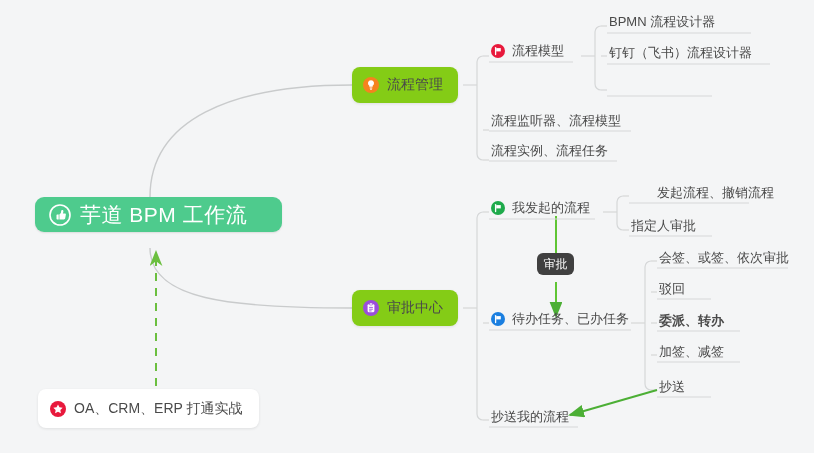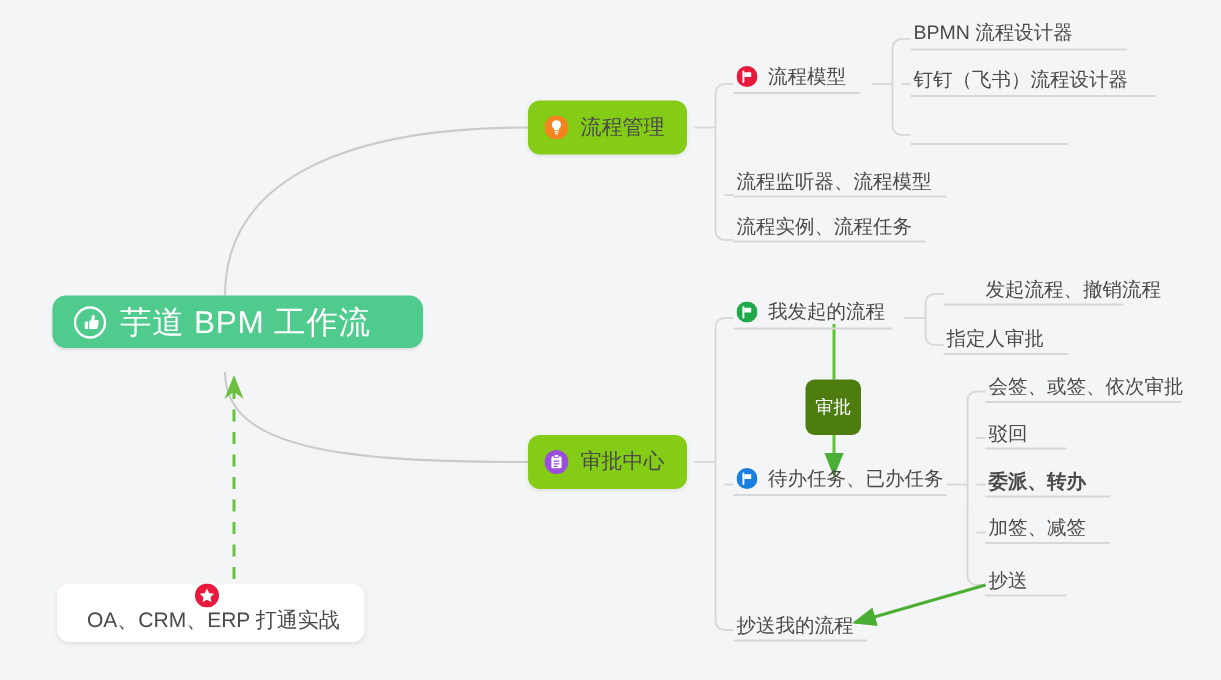"审批" .chip-node { background: #4d7c0f -> #404040; height: 37px -> 22px }
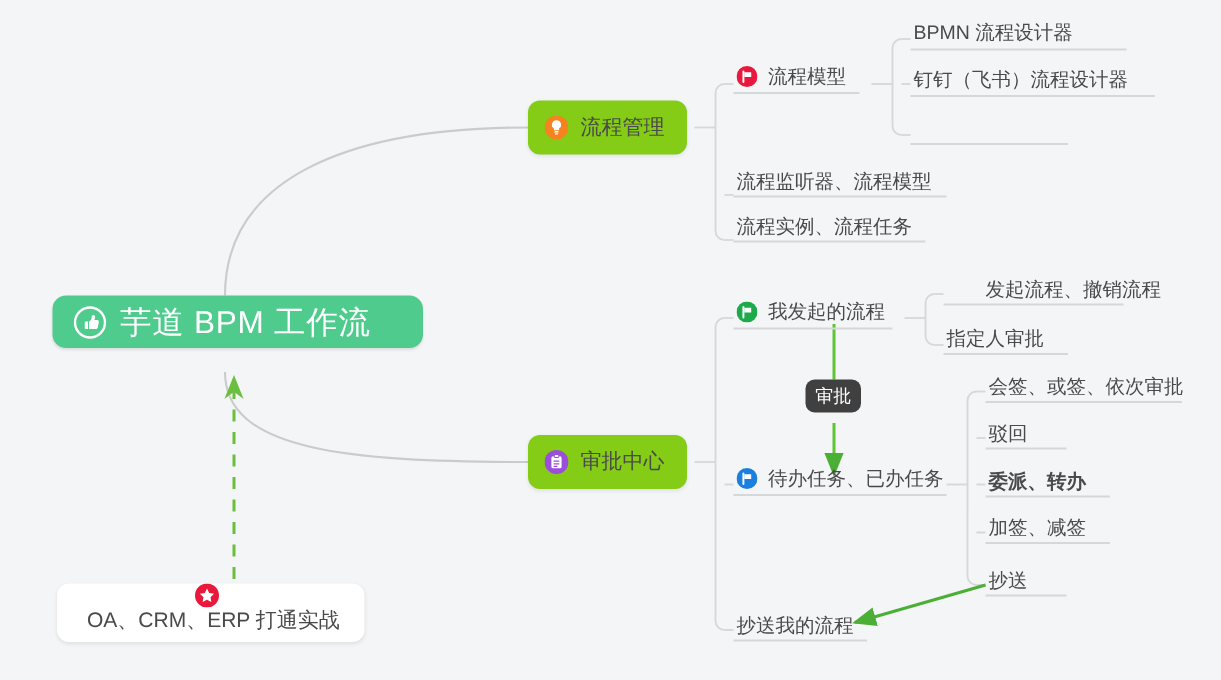"OA、CRM、ERP 打通实战" .tag-node { flex-direction: column -> none }
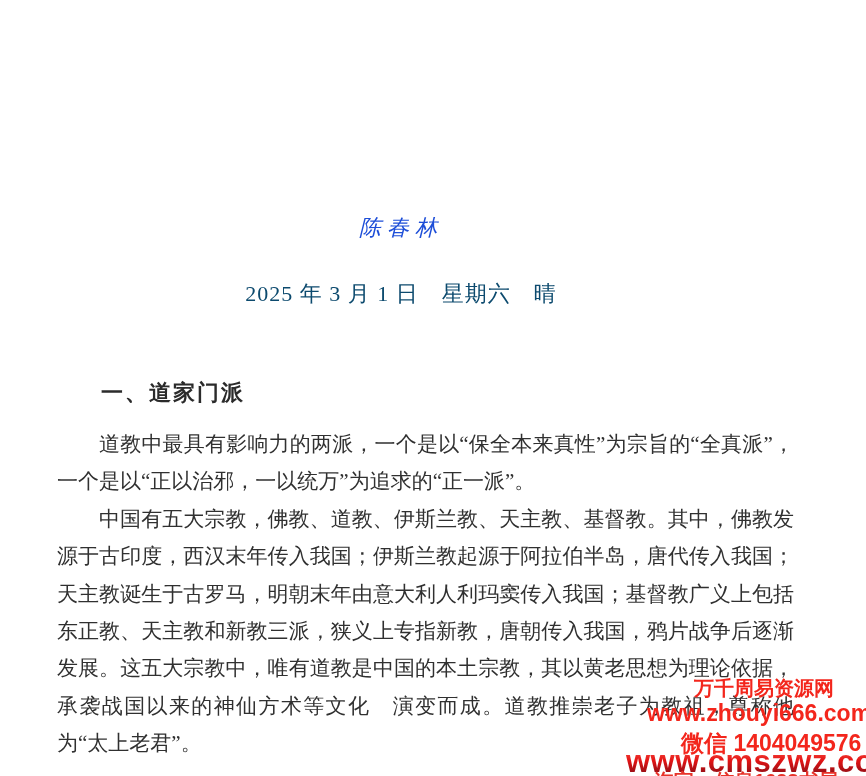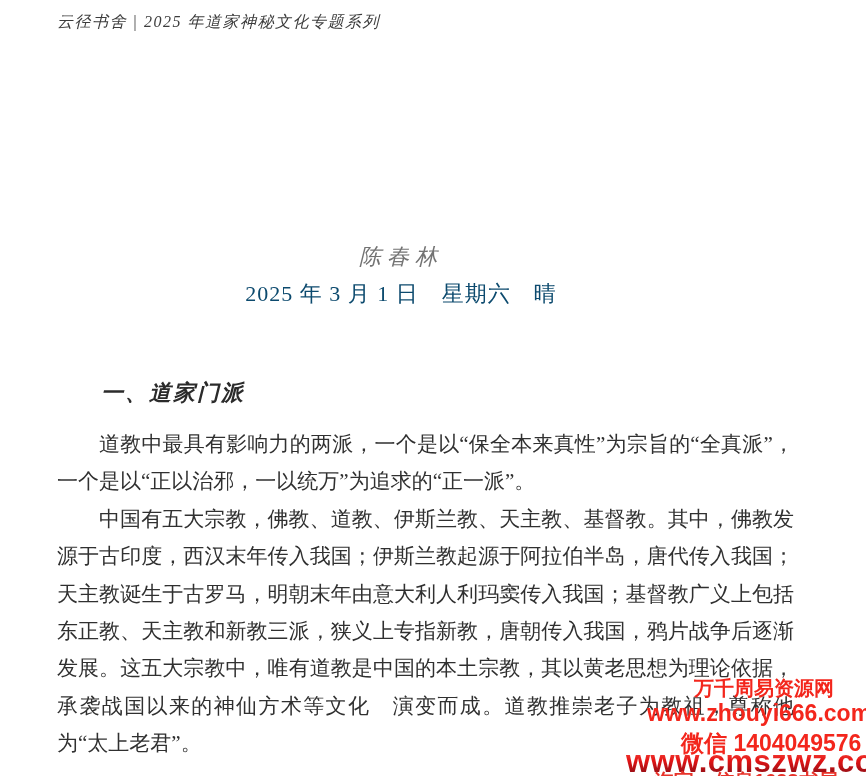"云径书舍 | 2025 年道家神秘文化专题系列" div.page-header { html: <div>云径书舍 | 2025 年道家神秘文化专题系列</div> -> none }
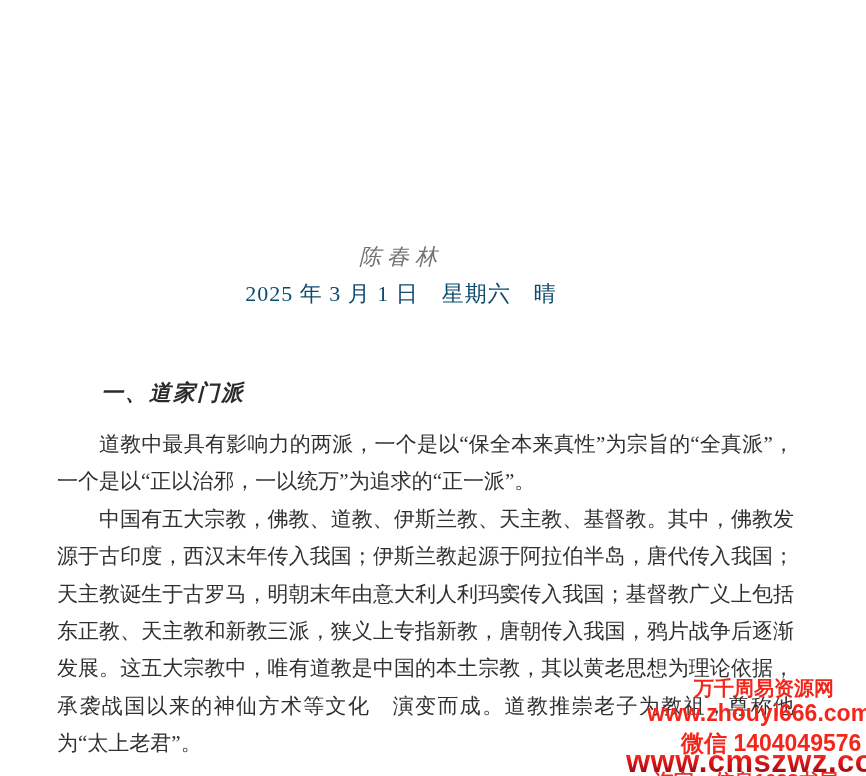"陈春林" .author { color: #737373 -> #1d4ed8; top: 242px -> 213px }
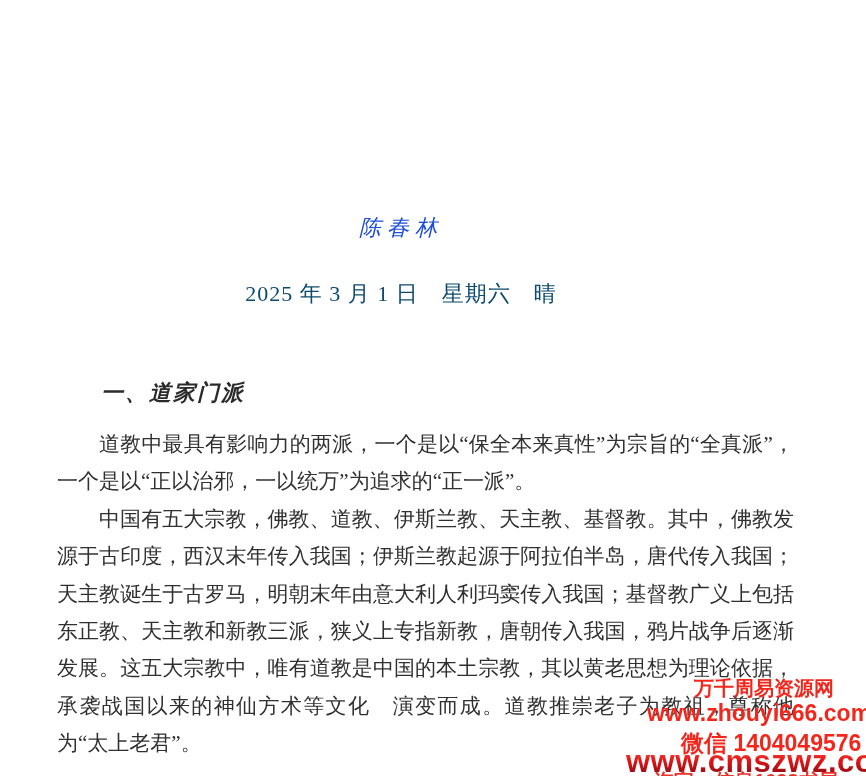"一、道家门派" .section-heading { font-style: italic -> none }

..............................

REQUIRED ACTION:
Could you print the listing above word for word, without its pictures?

EXERCISE OUTPUT:
"审批" .chip-node { background: #4d7c0f -> #404040; height: 37px -> 22px }
"OA、CRM、ERP 打通实战" .tag-node { flex-direction: column -> none }
"云径书舍 | 2025 年道家神秘文化专题系列" div.page-header { html: <div>云径书舍 | 2025 年道家神秘文化专题系列</div> -> none }
"陈春林" .author { color: #737373 -> #1d4ed8; top: 242px -> 213px }
"一、道家门派" .section-heading { font-style: italic -> none }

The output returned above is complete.